Wijittra Jaion

Personal information
- Born: 5 August 1989 (age 36) Ratchaburi, Thailand
- Height: 157 cm (5 ft 2 in)

Sport
- Country: Thailand
- Sport: Para table tennis

Medal record
Para table tennis
Representing Thailand
Paralympic Games
| Silver medal – second place | 2024 Paris | Mixed doubles XD7 |
World Championships
| Gold medal – first place | 2022 Granada | Singles C4 |
| Silver medal – second place | 2022 Granada | Mixed doubles C10 |
| Bronze medal – third place | 2022 Granada | Women's doubles C10 |
Asian Championships
| Silver medal – second place | 2019 Taichung | Teams C4 |
| Bronze medal – third place | 2015 Amman | Singles C4 |
| Bronze medal – third place | 2015 Amman | Teams C4-5 |
| Bronze medal – third place | 2019 Taichung | Singles C4 |
Asian Para Games
| Bronze medal – third place | 2014 Incheon | Singles C4 |
| Bronze medal – third place | 2018 Jakarta | Singles C4 |
| Bronze medal – third place | 2022 Hangzhou | Singles C4 |
ASEAN Para Games
| Gold medal – first place | 2015 Singapore | Singles C4 |
| Gold medal – first place | 2015 Singapore | Doubles C1-5 |
| Gold medal – first place | 2015 Singapore | Team C1-5 |
| Gold medal – first place | 2017 Kuala Lumpur | Singles C4 |

= Wijittra Jaion =

Thai para table tennis player (born 1989)

Wijittra Jaion (born 5 August 1989) is a Thai para table tennis player who competes in international table tennis tournaments.

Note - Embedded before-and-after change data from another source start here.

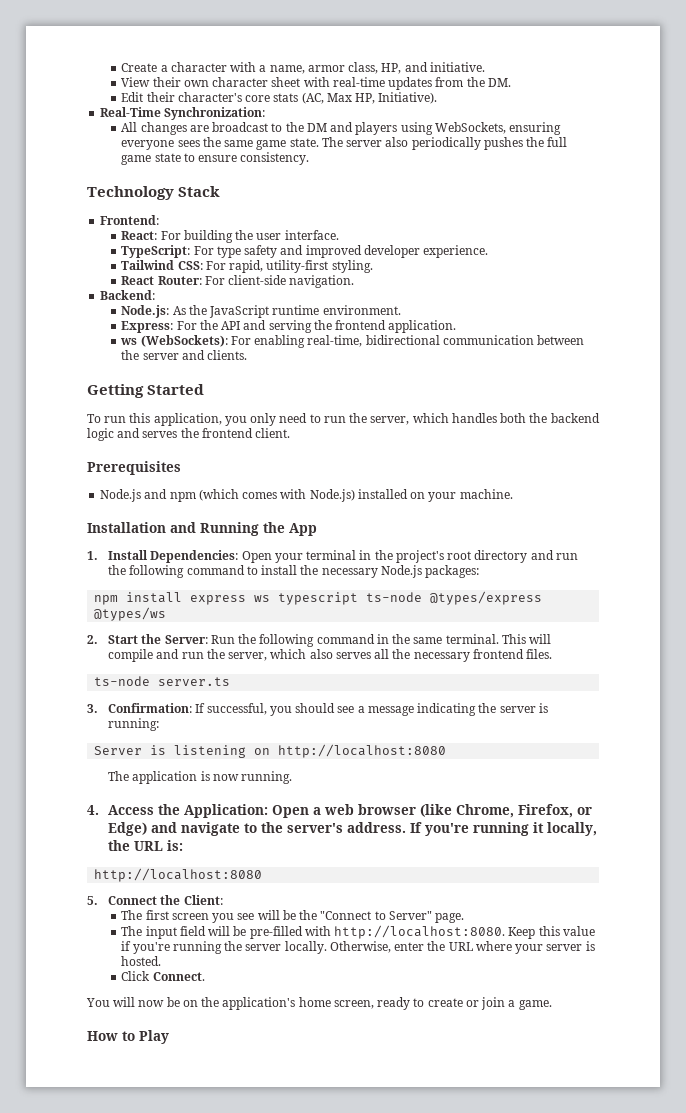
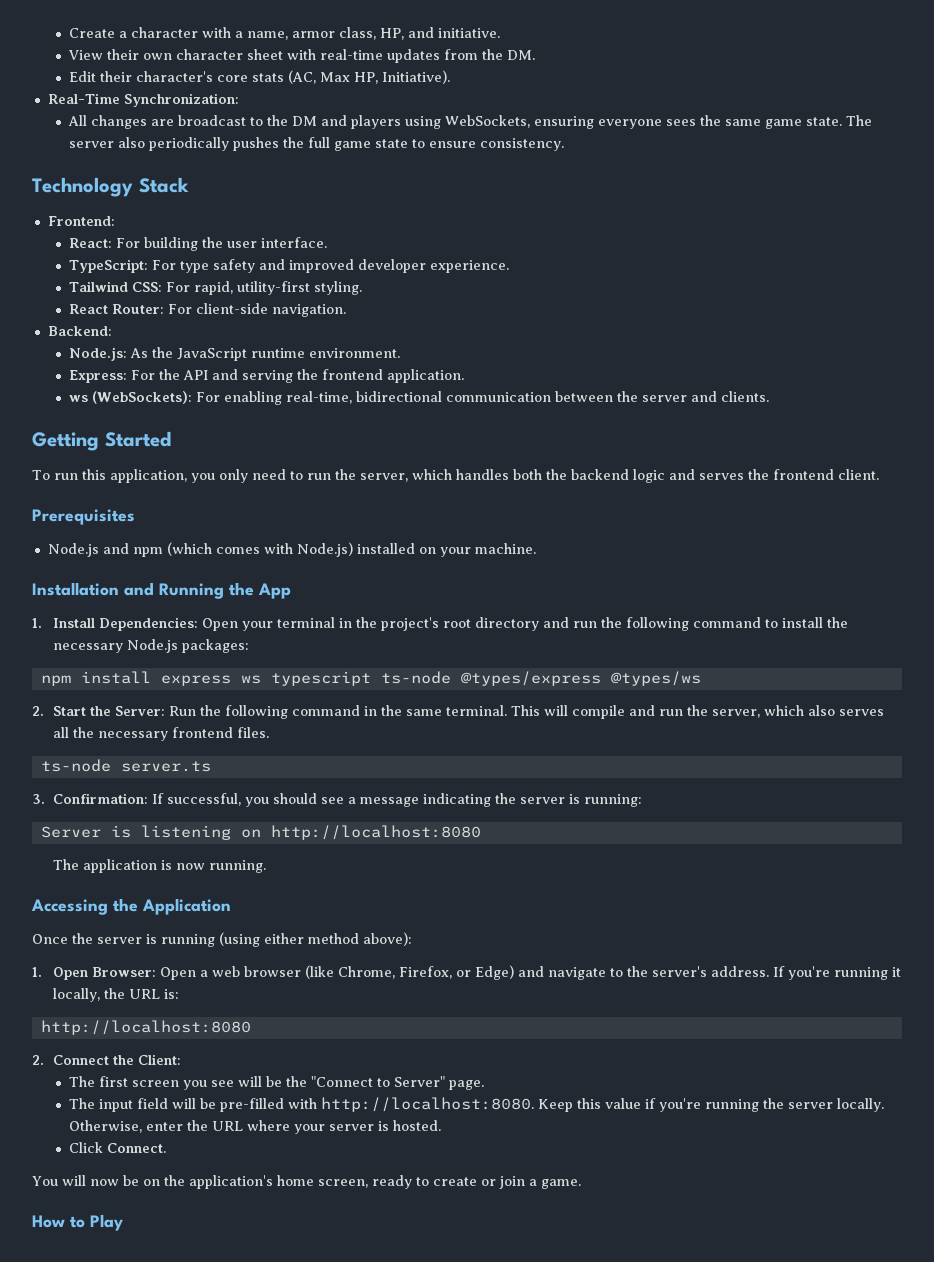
- 4. Access the Application: Open a web browser (like Chrome, Firefox, or Edge) and navigate to the server's address.
+ Accessing the Application
+ Once the server is running (using either method above):
+ 1. Open Browser: Open a web browser (like Chrome, Firefox, or Edge) and navigate to the server's address.
- 5. Connect the Client:
+ 2. Connect the Client:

She is a World singles' champion and a three-time Asian Para Games bronze medalist.

==Career==
She has also competed at the 2016 and 2020 Summer Paralympics where she reached the quarterfinals.

==Personal life==
On 4 June 2002, Wijittra was a survivor of a school bus shooting on the Thai-Myanmar border which killed three children.